Starmus IV es el evento científico más espectacular en el que he estado. No solo estaría Hawking, sino otras celebridades como Neil de Grasse Tyson, Brian Greene, Brian Cox, 11 premios Nobel y otras personalidades. Llevaba el libro que yo mismo escribí un año antes Fundamentos de Cosmología, la Ciencia del Universo, para plasmar en él las firmas de las personas sobre las que hablaba en mi libro: Robert Wilson, el descubridor de la radiación cósmica de fondo, y Adam Riess, el descubridor de la expansión acelerada del universo, ambos galardonados con el Premio Nobel de Física. Recuerdo que no podía de la emoción. Sin embargo, cuando llegamos al evento, nos informaron que el profesor Hawking no podía asistir al festival por motivos de salud, pero que iba a dar una conferencia en vivo. Me sentí desilusionado, pero cualquier persona entiende la circunstancia. No conocí a Stephen Hawking, pero lo escuché en vivo, siempre con su fino humor. “Mi condición no me ha impedido viajar por el universo. El mejor momento para hacerlo es cuando finges estar escuchando a alguien, mientras en realidad piensas en agujeros negros. Eso es lo que yo hago”, empezó diciendo, el público rio. 

El punto de su conferencia fue que si queríamos sobrevivir como especie, deberíamos salir del planeta Tierra. Un punto de vista interesante y al mismo tiempo desolador. Después, durante su intervención, de Grasse Tyson dijo que no estaba de acuerdo con Hawking. “Si tenemos el dinero y la tecnología para terraformar otro planeta, también tenemos el dinero y la tecnología para hacer que la Tierra vuelva a ser la Tierra”, fue su argumento. El festival terminó y no pude cumplir mi sueño de conocer a Stephen Hawking, a quien, en mi libro, agradezco la inspiración que me brindó para seguir la carrera de divulgador científico.
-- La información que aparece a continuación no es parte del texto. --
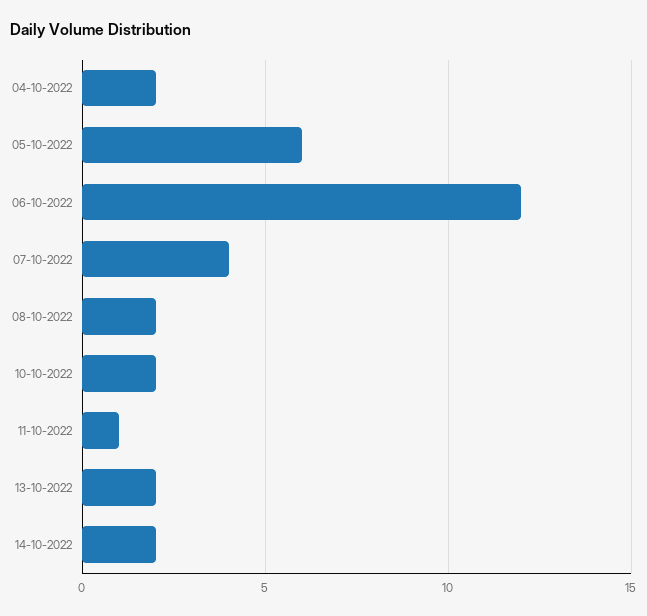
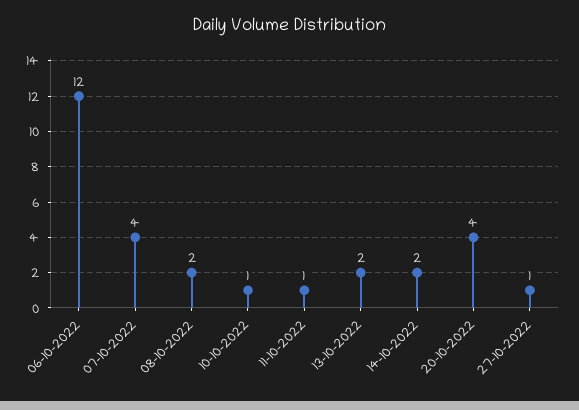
04-10-2022: 2 -> none
05-10-2022: 6 -> none
10-10-2022: 2 -> 1
20-10-2022: none -> 4
27-10-2022: none -> 1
En la mañana del miércoles me levanté con la noticia de que aquel personaje a quien había visto de niño en la televisión y que me había inspirado a conocer y reflexionar sobre el universo había muerto. Hace un año había estado muy cerca de conocerlo, y sabía que ya no tendría la oportunidad de verlo frente a frente. Sin embargo, a pesar de mi tristeza, quedo con la satisfacción de que lo conocí en el mundo de las letras, de que gracias a él, aún me encuentro en la exploración del cosmos. No sé si Dios existe y si Hawking está con él en algún lugar, no sé si lo conoceré en la otra vida o si reencarnaremos en otra persona. Lo único que sé es que así como provenimos del polvo estelar, los restos de Stephen Hawking, y los míos, cuando llegué el momento, harán parte de otros mundos en este fantástico lugar que llamamos universo.